Exercise brief: Write exactly, with no line omitted or added, the span beginning at the line that holds "- 统信、鸿蒙系统暂未适配，可能需要NeuronEX单独编译打包。" and ending at the last line of the records.

Information supplied:
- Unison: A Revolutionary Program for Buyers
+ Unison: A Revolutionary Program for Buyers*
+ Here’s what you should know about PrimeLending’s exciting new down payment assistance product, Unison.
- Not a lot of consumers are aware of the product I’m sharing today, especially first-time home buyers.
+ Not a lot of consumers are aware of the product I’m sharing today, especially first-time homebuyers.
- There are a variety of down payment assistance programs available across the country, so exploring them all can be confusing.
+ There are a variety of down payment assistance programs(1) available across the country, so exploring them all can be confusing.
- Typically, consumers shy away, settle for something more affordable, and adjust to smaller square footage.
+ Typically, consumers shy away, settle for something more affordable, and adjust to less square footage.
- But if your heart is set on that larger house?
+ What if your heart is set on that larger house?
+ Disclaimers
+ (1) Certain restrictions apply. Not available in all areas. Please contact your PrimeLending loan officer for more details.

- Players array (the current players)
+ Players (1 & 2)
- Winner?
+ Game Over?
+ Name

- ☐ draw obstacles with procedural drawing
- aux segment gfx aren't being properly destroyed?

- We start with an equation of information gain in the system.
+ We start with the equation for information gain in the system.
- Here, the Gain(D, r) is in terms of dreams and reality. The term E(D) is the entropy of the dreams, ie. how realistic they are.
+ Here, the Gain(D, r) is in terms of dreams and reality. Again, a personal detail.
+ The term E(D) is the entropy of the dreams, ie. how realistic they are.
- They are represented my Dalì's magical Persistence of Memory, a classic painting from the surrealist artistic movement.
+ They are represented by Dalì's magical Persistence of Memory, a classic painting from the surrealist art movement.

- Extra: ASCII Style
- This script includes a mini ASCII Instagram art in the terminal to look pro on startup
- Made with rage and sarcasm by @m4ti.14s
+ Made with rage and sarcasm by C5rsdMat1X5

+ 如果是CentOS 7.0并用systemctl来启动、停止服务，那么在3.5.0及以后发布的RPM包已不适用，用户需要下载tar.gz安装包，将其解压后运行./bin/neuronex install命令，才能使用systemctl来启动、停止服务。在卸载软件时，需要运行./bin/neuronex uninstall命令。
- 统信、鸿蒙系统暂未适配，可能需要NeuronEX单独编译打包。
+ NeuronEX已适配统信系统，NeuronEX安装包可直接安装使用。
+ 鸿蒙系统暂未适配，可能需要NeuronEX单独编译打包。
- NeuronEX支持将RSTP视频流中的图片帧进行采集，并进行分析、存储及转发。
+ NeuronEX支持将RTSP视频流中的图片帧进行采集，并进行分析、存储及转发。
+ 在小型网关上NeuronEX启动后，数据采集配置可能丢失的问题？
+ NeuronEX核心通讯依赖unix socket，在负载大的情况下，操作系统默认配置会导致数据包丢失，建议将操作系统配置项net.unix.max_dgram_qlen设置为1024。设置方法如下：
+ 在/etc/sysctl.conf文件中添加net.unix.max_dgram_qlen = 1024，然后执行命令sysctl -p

Result for this task:
- 统信、鸿蒙系统暂未适配，可能需要NeuronEX单独编译打包。
+ NeuronEX已适配统信系统，NeuronEX安装包可直接安装使用。
+ 鸿蒙系统暂未适配，可能需要NeuronEX单独编译打包。
- NeuronEX支持将RSTP视频流中的图片帧进行采集，并进行分析、存储及转发。
+ NeuronEX支持将RTSP视频流中的图片帧进行采集，并进行分析、存储及转发。
+ 在小型网关上NeuronEX启动后，数据采集配置可能丢失的问题？
+ NeuronEX核心通讯依赖unix socket，在负载大的情况下，操作系统默认配置会导致数据包丢失，建议将操作系统配置项net.unix.max_dgram_qlen设置为1024。设置方法如下：
+ 在/etc/sysctl.conf文件中添加net.unix.max_dgram_qlen = 1024，然后执行命令sysctl -p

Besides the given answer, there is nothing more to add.